__EXERCISE INSTRUCTIONS__. Retype the entries exactly, keeping every line intact.

__THE INPUT__.
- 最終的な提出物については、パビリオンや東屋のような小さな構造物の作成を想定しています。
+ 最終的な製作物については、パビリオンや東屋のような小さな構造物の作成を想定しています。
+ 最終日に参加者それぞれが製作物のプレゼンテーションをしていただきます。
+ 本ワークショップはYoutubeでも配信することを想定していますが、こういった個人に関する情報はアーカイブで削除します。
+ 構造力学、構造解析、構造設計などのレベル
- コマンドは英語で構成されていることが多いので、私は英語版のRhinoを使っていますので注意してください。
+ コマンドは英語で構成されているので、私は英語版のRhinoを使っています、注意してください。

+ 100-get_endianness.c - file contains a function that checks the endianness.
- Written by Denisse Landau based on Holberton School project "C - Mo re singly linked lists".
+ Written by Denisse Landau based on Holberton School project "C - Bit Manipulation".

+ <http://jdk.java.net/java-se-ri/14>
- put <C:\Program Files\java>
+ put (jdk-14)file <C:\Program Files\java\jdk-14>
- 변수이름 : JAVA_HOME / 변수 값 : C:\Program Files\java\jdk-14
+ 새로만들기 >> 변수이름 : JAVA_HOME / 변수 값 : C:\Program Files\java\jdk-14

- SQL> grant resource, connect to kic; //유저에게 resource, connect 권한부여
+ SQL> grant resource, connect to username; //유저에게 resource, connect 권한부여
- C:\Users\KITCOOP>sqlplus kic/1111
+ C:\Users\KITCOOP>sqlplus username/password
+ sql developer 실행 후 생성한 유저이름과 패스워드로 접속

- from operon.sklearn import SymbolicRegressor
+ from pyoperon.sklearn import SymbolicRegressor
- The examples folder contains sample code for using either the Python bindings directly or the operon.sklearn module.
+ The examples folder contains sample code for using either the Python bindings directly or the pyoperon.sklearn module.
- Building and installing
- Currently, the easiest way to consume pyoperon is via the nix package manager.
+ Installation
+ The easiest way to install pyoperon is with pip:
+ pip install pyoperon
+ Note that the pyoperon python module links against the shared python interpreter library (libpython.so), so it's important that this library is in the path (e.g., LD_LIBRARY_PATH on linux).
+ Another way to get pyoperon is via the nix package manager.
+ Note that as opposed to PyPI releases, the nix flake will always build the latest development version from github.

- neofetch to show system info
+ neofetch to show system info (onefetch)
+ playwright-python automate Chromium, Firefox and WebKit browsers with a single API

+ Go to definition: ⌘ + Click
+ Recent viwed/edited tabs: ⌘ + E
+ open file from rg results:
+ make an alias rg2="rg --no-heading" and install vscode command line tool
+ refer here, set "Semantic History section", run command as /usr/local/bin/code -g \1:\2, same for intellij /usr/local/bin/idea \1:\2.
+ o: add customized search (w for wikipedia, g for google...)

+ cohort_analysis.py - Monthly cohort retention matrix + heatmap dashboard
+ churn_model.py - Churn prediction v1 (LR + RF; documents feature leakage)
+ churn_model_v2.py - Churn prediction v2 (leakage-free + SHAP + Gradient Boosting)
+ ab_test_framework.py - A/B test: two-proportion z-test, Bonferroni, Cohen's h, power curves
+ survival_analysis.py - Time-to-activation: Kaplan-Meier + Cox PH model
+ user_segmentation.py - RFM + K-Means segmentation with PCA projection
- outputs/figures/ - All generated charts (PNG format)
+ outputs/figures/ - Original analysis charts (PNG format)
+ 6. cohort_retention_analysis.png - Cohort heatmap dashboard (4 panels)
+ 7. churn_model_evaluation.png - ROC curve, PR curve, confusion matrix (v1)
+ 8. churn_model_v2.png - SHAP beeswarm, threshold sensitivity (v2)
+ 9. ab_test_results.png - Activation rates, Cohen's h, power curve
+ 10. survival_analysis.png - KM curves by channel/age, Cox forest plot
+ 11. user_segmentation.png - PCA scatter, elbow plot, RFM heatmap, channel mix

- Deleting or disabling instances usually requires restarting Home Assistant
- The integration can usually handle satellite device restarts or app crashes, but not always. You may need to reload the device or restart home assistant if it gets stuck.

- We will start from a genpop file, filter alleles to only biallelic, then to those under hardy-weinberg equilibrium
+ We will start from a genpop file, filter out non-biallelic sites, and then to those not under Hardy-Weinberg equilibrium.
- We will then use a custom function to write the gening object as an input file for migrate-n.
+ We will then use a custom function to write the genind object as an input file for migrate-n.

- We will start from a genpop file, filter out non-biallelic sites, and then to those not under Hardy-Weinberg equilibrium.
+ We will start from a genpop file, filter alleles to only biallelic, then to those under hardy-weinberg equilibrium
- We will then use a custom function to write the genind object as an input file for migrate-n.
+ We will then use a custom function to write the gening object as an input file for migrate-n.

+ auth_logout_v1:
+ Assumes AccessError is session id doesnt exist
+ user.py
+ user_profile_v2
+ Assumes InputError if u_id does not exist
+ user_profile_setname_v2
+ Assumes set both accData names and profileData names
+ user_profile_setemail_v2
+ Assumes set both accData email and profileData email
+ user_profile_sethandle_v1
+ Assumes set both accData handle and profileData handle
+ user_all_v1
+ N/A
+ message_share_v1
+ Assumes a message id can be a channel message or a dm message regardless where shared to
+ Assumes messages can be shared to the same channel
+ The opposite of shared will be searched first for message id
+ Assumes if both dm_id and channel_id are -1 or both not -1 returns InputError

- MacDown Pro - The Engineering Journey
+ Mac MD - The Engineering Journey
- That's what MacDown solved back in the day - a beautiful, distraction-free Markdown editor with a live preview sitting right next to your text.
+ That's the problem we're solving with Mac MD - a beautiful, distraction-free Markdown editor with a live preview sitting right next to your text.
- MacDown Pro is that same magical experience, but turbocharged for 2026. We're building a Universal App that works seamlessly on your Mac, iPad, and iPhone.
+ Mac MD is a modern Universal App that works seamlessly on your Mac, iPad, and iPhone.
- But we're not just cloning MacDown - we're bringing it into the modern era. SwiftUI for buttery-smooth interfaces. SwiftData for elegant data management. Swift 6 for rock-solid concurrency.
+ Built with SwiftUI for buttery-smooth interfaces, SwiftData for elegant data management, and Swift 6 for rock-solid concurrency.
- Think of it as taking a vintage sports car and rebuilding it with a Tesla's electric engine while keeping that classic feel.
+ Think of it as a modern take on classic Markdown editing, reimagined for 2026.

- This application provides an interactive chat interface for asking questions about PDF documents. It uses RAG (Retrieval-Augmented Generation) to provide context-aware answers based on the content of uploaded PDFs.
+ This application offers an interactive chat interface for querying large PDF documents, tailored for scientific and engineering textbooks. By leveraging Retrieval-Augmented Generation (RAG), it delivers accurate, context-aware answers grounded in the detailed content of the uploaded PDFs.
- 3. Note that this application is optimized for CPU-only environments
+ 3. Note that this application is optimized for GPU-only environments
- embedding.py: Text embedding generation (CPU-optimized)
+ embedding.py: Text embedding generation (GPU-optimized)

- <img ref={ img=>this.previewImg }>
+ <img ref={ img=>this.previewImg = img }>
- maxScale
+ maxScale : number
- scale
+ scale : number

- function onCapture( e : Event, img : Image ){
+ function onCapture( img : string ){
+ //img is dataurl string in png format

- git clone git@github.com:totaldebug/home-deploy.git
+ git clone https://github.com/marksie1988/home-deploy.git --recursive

__ANSWER TO THE PROBLEM__.
- 最終的な提出物については、パビリオンや東屋のような小さな構造物の作成を想定しています。
+ 最終的な製作物については、パビリオンや東屋のような小さな構造物の作成を想定しています。
+ 最終日に参加者それぞれが製作物のプレゼンテーションをしていただきます。
+ 本ワークショップはYoutubeでも配信することを想定していますが、こういった個人に関する情報はアーカイブで削除します。
+ 構造力学、構造解析、構造設計などのレベル
- コマンドは英語で構成されていることが多いので、私は英語版のRhinoを使っていますので注意してください。
+ コマンドは英語で構成されているので、私は英語版のRhinoを使っています、注意してください。

+ 100-get_endianness.c - file contains a function that checks the endianness.
- Written by Denisse Landau based on Holberton School project "C - Mo re singly linked lists".
+ Written by Denisse Landau based on Holberton School project "C - Bit Manipulation".

+ <http://jdk.java.net/java-se-ri/14>
- put <C:\Program Files\java>
+ put (jdk-14)file <C:\Program Files\java\jdk-14>
- 변수이름 : JAVA_HOME / 변수 값 : C:\Program Files\java\jdk-14
+ 새로만들기 >> 변수이름 : JAVA_HOME / 변수 값 : C:\Program Files\java\jdk-14

- SQL> grant resource, connect to kic; //유저에게 resource, connect 권한부여
+ SQL> grant resource, connect to username; //유저에게 resource, connect 권한부여
- C:\Users\KITCOOP>sqlplus kic/1111
+ C:\Users\KITCOOP>sqlplus username/password
+ sql developer 실행 후 생성한 유저이름과 패스워드로 접속

- from operon.sklearn import SymbolicRegressor
+ from pyoperon.sklearn import SymbolicRegressor
- The examples folder contains sample code for using either the Python bindings directly or the operon.sklearn module.
+ The examples folder contains sample code for using either the Python bindings directly or the pyoperon.sklearn module.
- Building and installing
- Currently, the easiest way to consume pyoperon is via the nix package manager.
+ Installation
+ The easiest way to install pyoperon is with pip:
+ pip install pyoperon
+ Note that the pyoperon python module links against the shared python interpreter library (libpython.so), so it's important that this library is in the path (e.g., LD_LIBRARY_PATH on linux).
+ Another way to get pyoperon is via the nix package manager.
+ Note that as opposed to PyPI releases, the nix flake will always build the latest development version from github.

- neofetch to show system info
+ neofetch to show system info (onefetch)
+ playwright-python automate Chromium, Firefox and WebKit browsers with a single API

+ Go to definition: ⌘ + Click
+ Recent viwed/edited tabs: ⌘ + E
+ open file from rg results:
+ make an alias rg2="rg --no-heading" and install vscode command line tool
+ refer here, set "Semantic History section", run command as /usr/local/bin/code -g \1:\2, same for intellij /usr/local/bin/idea \1:\2.
+ o: add customized search (w for wikipedia, g for google...)

+ cohort_analysis.py - Monthly cohort retention matrix + heatmap dashboard
+ churn_model.py - Churn prediction v1 (LR + RF; documents feature leakage)
+ churn_model_v2.py - Churn prediction v2 (leakage-free + SHAP + Gradient Boosting)
+ ab_test_framework.py - A/B test: two-proportion z-test, Bonferroni, Cohen's h, power curves
+ survival_analysis.py - Time-to-activation: Kaplan-Meier + Cox PH model
+ user_segmentation.py - RFM + K-Means segmentation with PCA projection
- outputs/figures/ - All generated charts (PNG format)
+ outputs/figures/ - Original analysis charts (PNG format)
+ 6. cohort_retention_analysis.png - Cohort heatmap dashboard (4 panels)
+ 7. churn_model_evaluation.png - ROC curve, PR curve, confusion matrix (v1)
+ 8. churn_model_v2.png - SHAP beeswarm, threshold sensitivity (v2)
+ 9. ab_test_results.png - Activation rates, Cohen's h, power curve
+ 10. survival_analysis.png - KM curves by channel/age, Cox forest plot
+ 11. user_segmentation.png - PCA scatter, elbow plot, RFM heatmap, channel mix

- Deleting or disabling instances usually requires restarting Home Assistant
- The integration can usually handle satellite device restarts or app crashes, but not always. You may need to reload the device or restart home assistant if it gets stuck.

- We will start from a genpop file, filter alleles to only biallelic, then to those under hardy-weinberg equilibrium
+ We will start from a genpop file, filter out non-biallelic sites, and then to those not under Hardy-Weinberg equilibrium.
- We will then use a custom function to write the gening object as an input file for migrate-n.
+ We will then use a custom function to write the genind object as an input file for migrate-n.

- We will start from a genpop file, filter out non-biallelic sites, and then to those not under Hardy-Weinberg equilibrium.
+ We will start from a genpop file, filter alleles to only biallelic, then to those under hardy-weinberg equilibrium
- We will then use a custom function to write the genind object as an input file for migrate-n.
+ We will then use a custom function to write the gening object as an input file for migrate-n.

+ auth_logout_v1:
+ Assumes AccessError is session id doesnt exist
+ user.py
+ user_profile_v2
+ Assumes InputError if u_id does not exist
+ user_profile_setname_v2
+ Assumes set both accData names and profileData names
+ user_profile_setemail_v2
+ Assumes set both accData email and profileData email
+ user_profile_sethandle_v1
+ Assumes set both accData handle and profileData handle
+ user_all_v1
+ N/A
+ message_share_v1
+ Assumes a message id can be a channel message or a dm message regardless where shared to
+ Assumes messages can be shared to the same channel
+ The opposite of shared will be searched first for message id
+ Assumes if both dm_id and channel_id are -1 or both not -1 returns InputError

- MacDown Pro - The Engineering Journey
+ Mac MD - The Engineering Journey
- That's what MacDown solved back in the day - a beautiful, distraction-free Markdown editor with a live preview sitting right next to your text.
+ That's the problem we're solving with Mac MD - a beautiful, distraction-free Markdown editor with a live preview sitting right next to your text.
- MacDown Pro is that same magical experience, but turbocharged for 2026. We're building a Universal App that works seamlessly on your Mac, iPad, and iPhone.
+ Mac MD is a modern Universal App that works seamlessly on your Mac, iPad, and iPhone.
- But we're not just cloning MacDown - we're bringing it into the modern era. SwiftUI for buttery-smooth interfaces. SwiftData for elegant data management. Swift 6 for rock-solid concurrency.
+ Built with SwiftUI for buttery-smooth interfaces, SwiftData for elegant data management, and Swift 6 for rock-solid concurrency.
- Think of it as taking a vintage sports car and rebuilding it with a Tesla's electric engine while keeping that classic feel.
+ Think of it as a modern take on classic Markdown editing, reimagined for 2026.

- This application provides an interactive chat interface for asking questions about PDF documents. It uses RAG (Retrieval-Augmented Generation) to provide context-aware answers based on the content of uploaded PDFs.
+ This application offers an interactive chat interface for querying large PDF documents, tailored for scientific and engineering textbooks. By leveraging Retrieval-Augmented Generation (RAG), it delivers accurate, context-aware answers grounded in the detailed content of the uploaded PDFs.
- 3. Note that this application is optimized for CPU-only environments
+ 3. Note that this application is optimized for GPU-only environments
- embedding.py: Text embedding generation (CPU-optimized)
+ embedding.py: Text embedding generation (GPU-optimized)

- <img ref={ img=>this.previewImg }>
+ <img ref={ img=>this.previewImg = img }>
- maxScale
+ maxScale : number
- scale
+ scale : number

- function onCapture( e : Event, img : Image ){
+ function onCapture( img : string ){
+ //img is dataurl string in png format

- git clone git@github.com:totaldebug/home-deploy.git
+ git clone https://github.com/marksie1988/home-deploy.git --recursive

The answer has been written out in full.